В мыслях возникают тюльпаны. Без упаковки, без записки. По пути за сыном в школу выкинула букет в мусорку. Не могла даже смотреть на него, куда уж там в вазу ставить. Да и не хотелось, чтобы Джейми увидел и стал спрашивать, от кого эти цветы.
Если не Йен принёс, то кто? Никого в посёлке я не знаю. Кто мог оставить такой букет без записки? И у боковой двери к тому же. Тёмная дубовая дверь привлекает к себе внимание – центральный элемент фасада. Но мы-то всегда выходили через боковую, небольшую белую дверь, которая ведёт на кухню и в наш укромный уголок. Кто мог про это прознать?
И кто разгуливал перед домом в ночи?
Закрываю глаза, сердце успокаивается. Олень, говоришь. Ну, пусть будет олень.
Где-то неподалёку, замерев на миг, вдруг ревёт мотор.
Резко открываю глаза, а страх с неведомой силой давит на сердце. В просвете штор мелькает белый свет – фары! Машина! Хочется вскочить, броситься к окну – рассмотреть водителя. Не получается: страх, как тяжёлая цепь, приковал к постели.
Что-то не припоминаю, Марк, чтобы олени за руль садились.
Глава 11
Четверг, 22 февраля – до дня рождения Джейми 45 дней
Сегодня утром приняла таблетку.
После того как я полночи пролежала без сна, прислушиваясь к малейшему шороху. Как накручивала себя, что кто-то вломится и заберёт Джейми. После того, как с утра за завтраком по кафелю растеклось последнее молоко, когда бутылка разбилась.
Как я наорала на Джейми за то, что он такой невнимательный, а он даже не вздрогнул от неожиданности, даже не попросил меня не ругаться. Так и смотрел на меня голубыми своими глазками, трогая языком шатающийся зубик спереди. После того, как я вернулась из школы и стала плакать. По щекам катились огромные слёзы, капали на кафель, который я вообще-то собиралась вытереть, и в конце концов я чуть ли не потонула в чувстве вины и ненависти к самой себе.
Таблетку я выпила в один миг. Так же, как ты снимал пластырь с трёхлетнего Джейми. Помнишь?
Да, снова я повёл себя как настоящий герой, Тесси. Разве такое забудешь?
Мальчишка наш на диване прыгал, да и как-то неудачно отпрыгнул. Прямо лицом об угол столика ударился. Икает и ревёт одновременно, весь в крови. Звоню тебе на работу, кричу, вся в ужасе, может, «Скорую» вызвать.

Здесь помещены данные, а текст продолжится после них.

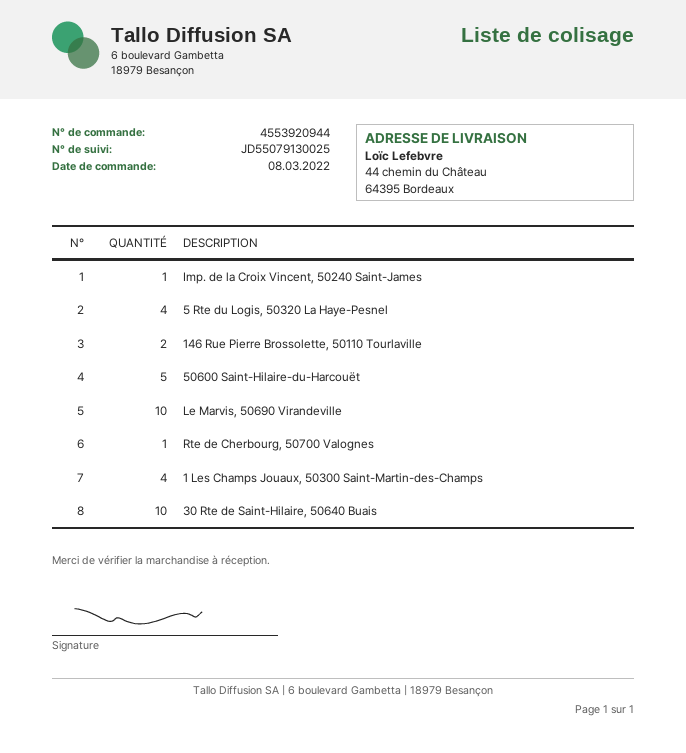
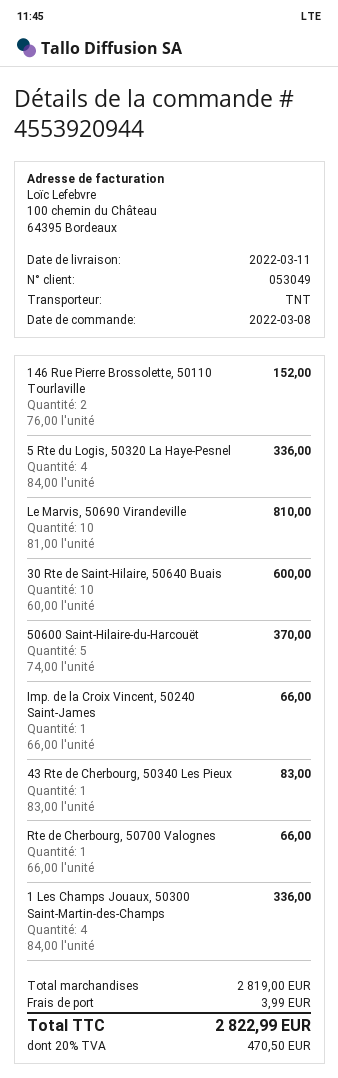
43 Rte de Cherbourg, 50340 Les Pieux: none -> 1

А ему, Тесси, даже швы не пришлось накладывать.
Пластырь, правда, огромный нацепить пришлось. Большущий белый прямоугольник с клейкими уголками на пол-лба. Когда надо было снимать, Джейми меня близко к себе не подпускал, весь дёргался, только скажи я ему, мол, давай попробуем потихонечку. Ты тогда положил его в ванну и сказал: «Поиграем в подводную лодку?» – и защекотал ему пятки. Джейми всё плескался и хохотал, а когда глаза закрыл – ты рывком снял пластырь. А он только плескался дальше.